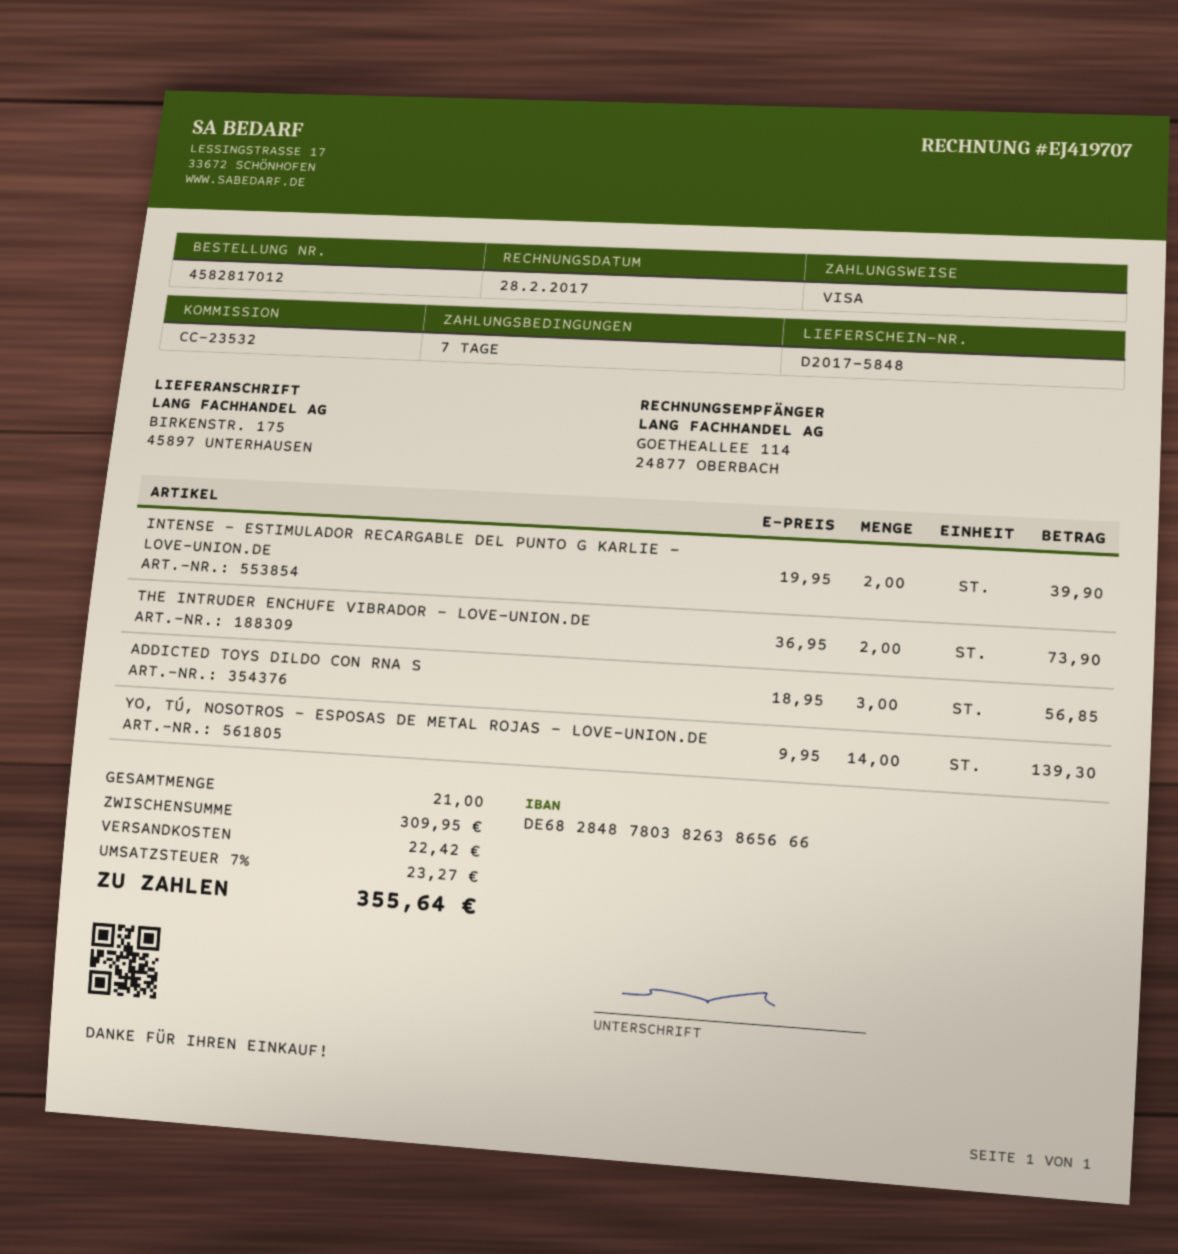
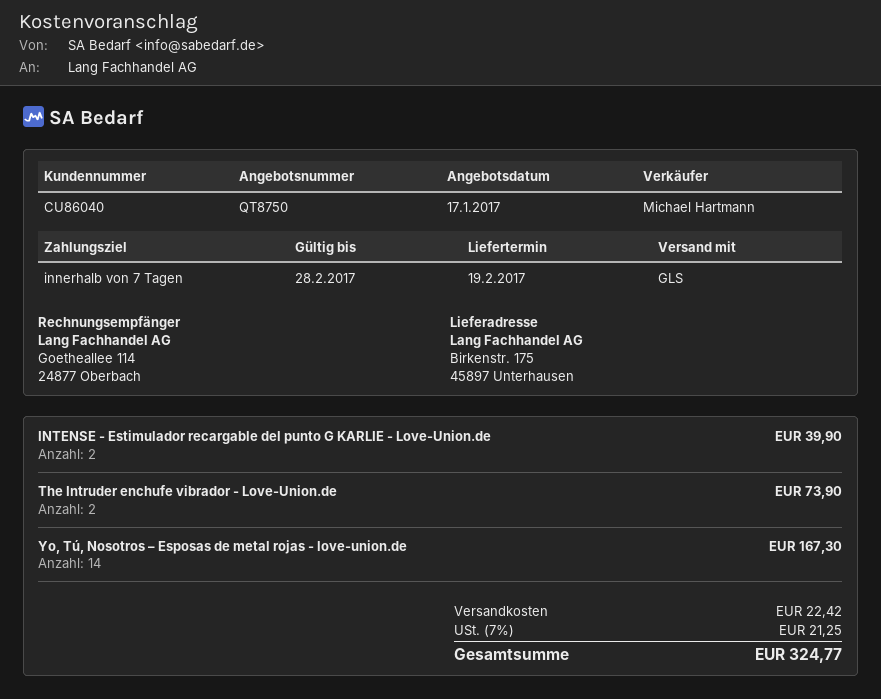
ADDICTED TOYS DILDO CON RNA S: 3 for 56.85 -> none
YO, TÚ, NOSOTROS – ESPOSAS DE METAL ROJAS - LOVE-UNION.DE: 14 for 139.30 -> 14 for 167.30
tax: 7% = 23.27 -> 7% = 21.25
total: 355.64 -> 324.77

==

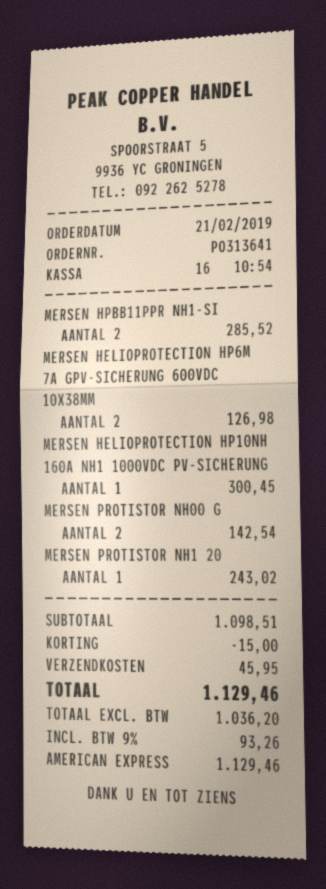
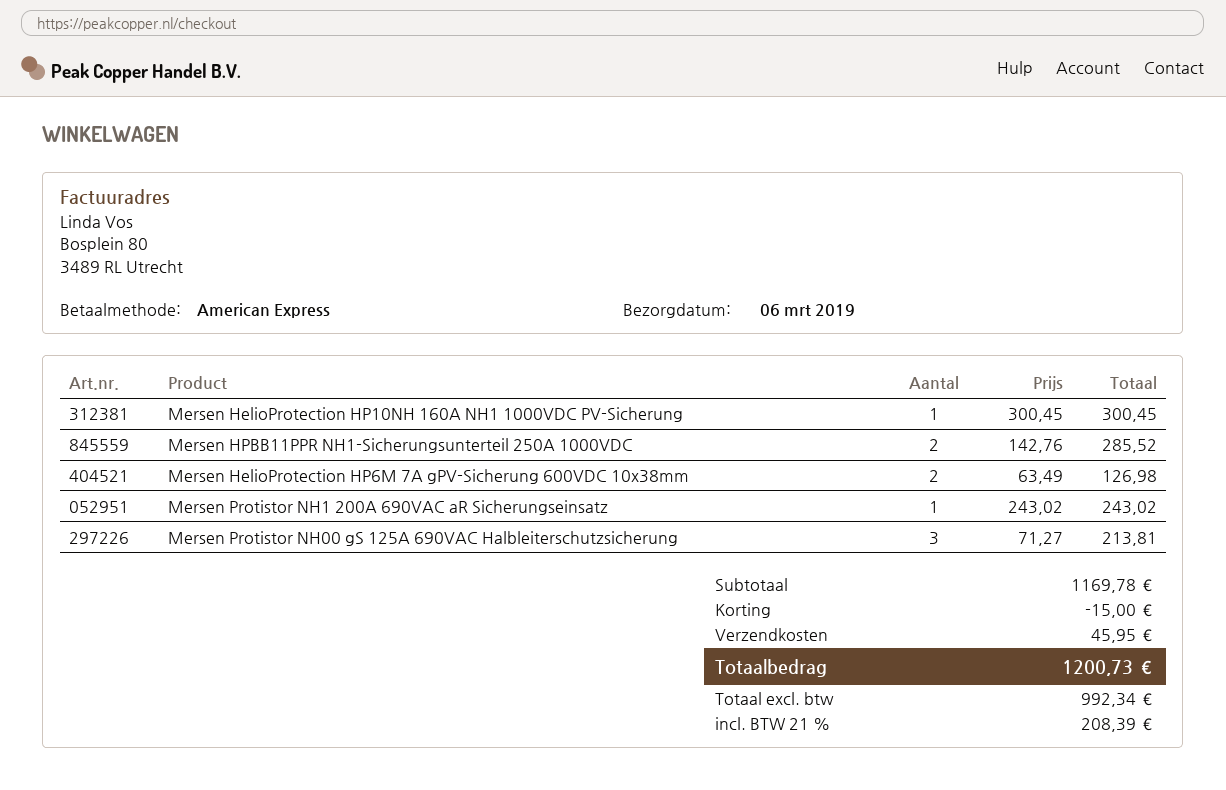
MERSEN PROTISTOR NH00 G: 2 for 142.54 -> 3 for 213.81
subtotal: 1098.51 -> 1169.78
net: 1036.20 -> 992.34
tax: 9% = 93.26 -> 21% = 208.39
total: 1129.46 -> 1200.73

▶ [Required action]:
The response should hold exactly the lines starting at the line with "ADDICTED TOYS DILDO" and ending at the line with "total: 355.64 -> 324.77", and no other line of the material above.

▶ [Answer box]:
ADDICTED TOYS DILDO CON RNA S: 3 for 56.85 -> none
YO, TÚ, NOSOTROS – ESPOSAS DE METAL ROJAS - LOVE-UNION.DE: 14 for 139.30 -> 14 for 167.30
tax: 7% = 23.27 -> 7% = 21.25
total: 355.64 -> 324.77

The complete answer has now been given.